Looking for the end of the line, I kept walking. I grew more choked up as I walked. People were engaged in the democratic process. They were on fire, inspired and eager to support Sen. Clinton. This is exactly like the crowds the media covers showing up for Sen. Barack Obama. They cared enough to take a precious Saturday morning to participate in the selection of the next president of the United States. I saw remote news vans. OK, finally, the Clinton camp will get some decent coverage. How is it possible that I can still be so naive after all these years of being a part of the media, albeit the alternative media?
Finally, I arrived at the end of the line. I realized I was not going to get into the gym. Fortunately, I let a friend of mine, MJ - who had a sprained ankle and was using a cane - stand with me in line so she wouldn't have to hike even further. An hour later, a campaign volunteer pulled people out of the line who needed handicapped access. I got to accompany MJ and made it into the rally.
The place was packed to the rafters and smelled of the sports gyms of my youth: that unmistakable mix of maple flooring and packed bodies. They had to set up an overflow area outside for the thousands of people who could not get in. I stood shoulder to shoulder with a crowd that actually looked like the population of America. The press bleachers were packed. "There's no way the press is going to be able to ignore the inspirational impact that Hillary has on people," I thought.
Her speech was exhilarating, as were those of her endorsers: US Rep. Maxine Waters, Sally Field, Magic Johnson, Dolores Huerta, co-founder of the United Farm Workers . the list is too long for this column. Our cheers were deafening. The rafters literally shook. The chants: "Hillary, Hillary, Hillary" or "Si, se puede!" (An AP reporter, David Espo, reported recently that "Si, se puede" is a translation of Obama's "Yes, we can," when almost any progressive from California knows the United Farm Workers and other labor activists have been chanting "Si, se puede" for decades.)

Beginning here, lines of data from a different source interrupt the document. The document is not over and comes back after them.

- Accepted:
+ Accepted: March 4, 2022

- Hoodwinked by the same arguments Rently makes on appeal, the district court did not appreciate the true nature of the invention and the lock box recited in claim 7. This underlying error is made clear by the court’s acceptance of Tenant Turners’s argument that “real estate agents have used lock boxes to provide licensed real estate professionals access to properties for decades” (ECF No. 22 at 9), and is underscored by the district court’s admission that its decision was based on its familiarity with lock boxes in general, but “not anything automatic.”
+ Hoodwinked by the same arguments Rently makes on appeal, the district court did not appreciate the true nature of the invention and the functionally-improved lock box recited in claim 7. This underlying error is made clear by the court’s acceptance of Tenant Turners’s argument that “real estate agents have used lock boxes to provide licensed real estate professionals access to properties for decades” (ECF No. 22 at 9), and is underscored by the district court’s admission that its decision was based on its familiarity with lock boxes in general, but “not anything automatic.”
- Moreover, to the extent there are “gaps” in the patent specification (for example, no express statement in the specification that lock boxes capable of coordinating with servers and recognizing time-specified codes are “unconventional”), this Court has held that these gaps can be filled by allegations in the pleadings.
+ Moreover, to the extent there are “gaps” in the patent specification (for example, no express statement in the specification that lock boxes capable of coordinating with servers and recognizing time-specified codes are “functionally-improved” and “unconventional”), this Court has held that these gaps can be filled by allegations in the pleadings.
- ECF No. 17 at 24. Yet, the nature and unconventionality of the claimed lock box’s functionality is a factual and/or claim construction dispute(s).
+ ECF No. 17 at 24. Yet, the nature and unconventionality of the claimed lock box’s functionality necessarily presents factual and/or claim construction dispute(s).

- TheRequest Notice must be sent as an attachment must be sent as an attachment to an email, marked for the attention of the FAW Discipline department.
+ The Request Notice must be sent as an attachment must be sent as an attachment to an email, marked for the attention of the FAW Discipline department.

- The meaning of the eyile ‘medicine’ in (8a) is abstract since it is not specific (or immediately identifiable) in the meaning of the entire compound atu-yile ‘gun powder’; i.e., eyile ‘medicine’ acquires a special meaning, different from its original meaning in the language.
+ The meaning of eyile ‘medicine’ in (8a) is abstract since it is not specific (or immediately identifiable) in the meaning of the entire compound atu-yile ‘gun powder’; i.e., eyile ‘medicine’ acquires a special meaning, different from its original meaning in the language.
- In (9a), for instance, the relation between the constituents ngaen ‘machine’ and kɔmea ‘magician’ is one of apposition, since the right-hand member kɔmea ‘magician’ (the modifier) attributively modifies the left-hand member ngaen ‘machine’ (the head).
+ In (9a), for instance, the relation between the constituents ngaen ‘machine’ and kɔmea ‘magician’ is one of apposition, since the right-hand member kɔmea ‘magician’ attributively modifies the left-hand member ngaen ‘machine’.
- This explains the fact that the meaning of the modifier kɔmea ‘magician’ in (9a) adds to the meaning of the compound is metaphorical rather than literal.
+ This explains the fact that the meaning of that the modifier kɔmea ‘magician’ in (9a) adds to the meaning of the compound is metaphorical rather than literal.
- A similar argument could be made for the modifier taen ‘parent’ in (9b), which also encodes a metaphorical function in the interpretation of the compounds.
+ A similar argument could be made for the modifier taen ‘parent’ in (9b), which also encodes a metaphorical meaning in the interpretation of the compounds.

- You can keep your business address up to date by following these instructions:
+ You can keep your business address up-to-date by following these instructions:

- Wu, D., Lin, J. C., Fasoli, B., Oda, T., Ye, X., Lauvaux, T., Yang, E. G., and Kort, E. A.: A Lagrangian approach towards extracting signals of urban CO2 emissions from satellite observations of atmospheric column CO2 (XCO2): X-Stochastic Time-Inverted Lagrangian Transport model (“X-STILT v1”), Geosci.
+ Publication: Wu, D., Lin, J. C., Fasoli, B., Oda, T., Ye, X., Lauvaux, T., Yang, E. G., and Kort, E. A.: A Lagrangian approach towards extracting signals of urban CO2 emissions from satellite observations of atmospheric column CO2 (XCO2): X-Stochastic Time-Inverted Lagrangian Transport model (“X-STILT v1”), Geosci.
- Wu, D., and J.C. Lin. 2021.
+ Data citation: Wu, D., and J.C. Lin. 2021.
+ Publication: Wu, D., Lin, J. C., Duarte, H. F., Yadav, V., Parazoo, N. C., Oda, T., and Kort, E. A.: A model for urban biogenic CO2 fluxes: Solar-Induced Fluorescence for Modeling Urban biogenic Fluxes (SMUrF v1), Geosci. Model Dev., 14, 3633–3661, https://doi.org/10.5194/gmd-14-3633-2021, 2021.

I left refueled. I tuned into news with great expectations. Alas, the Hillary event was reported in the most tedious manner possible, if at all. No mention of the packed crowd, no "sound bites" from her stellar line-up of endorsers, no sounds of the rapturous, gigantic crowd. No mention of the overflow. Meanwhile, the Obama rally on the same day was reported with words like "raucous," and "packed," with the ambient sound of the chanting crowd of passionate Obama supporters. How do you know what's missing if it's missing? If I hadn't been there to witness it myself, from the news reports I would have concluded the Clinton event was virtually empty.
Later, a so-called liberal talk show host "spun" the event at Cal State LA to be Latino vs. African American. Excuse me? Why the intentional creation of conflict? There were plenty of African Americans - again, men and women - in that gym. Excuse me? Who is spinning what? When people support Clinton, it does not mean they are anti-Obama or anti-African American.
When I covered the 1995 United Nations Fourth World Conference on Women, I witnessed the impact Clinton had on gigantic crowds. She had them on fire. What did US readers get? More column inches on OJ Simpson and prosecutor Marcia Clark's hair. I have heard a news producer's directions to "Get a picture of that ugly woman," to represent a crowd full of all sorts of people when he was covering a feminist demonstration. You get the idea.
Do you think I could get this Cal State LA story published in the mainstream press? The irony is that if I suddenly became one of those "anti-feminist" female columnists, I'd bet you I'd be syndicated in no time.
Buyer beware, you're being sold on some ideas that are ultimately double-crossing all of us.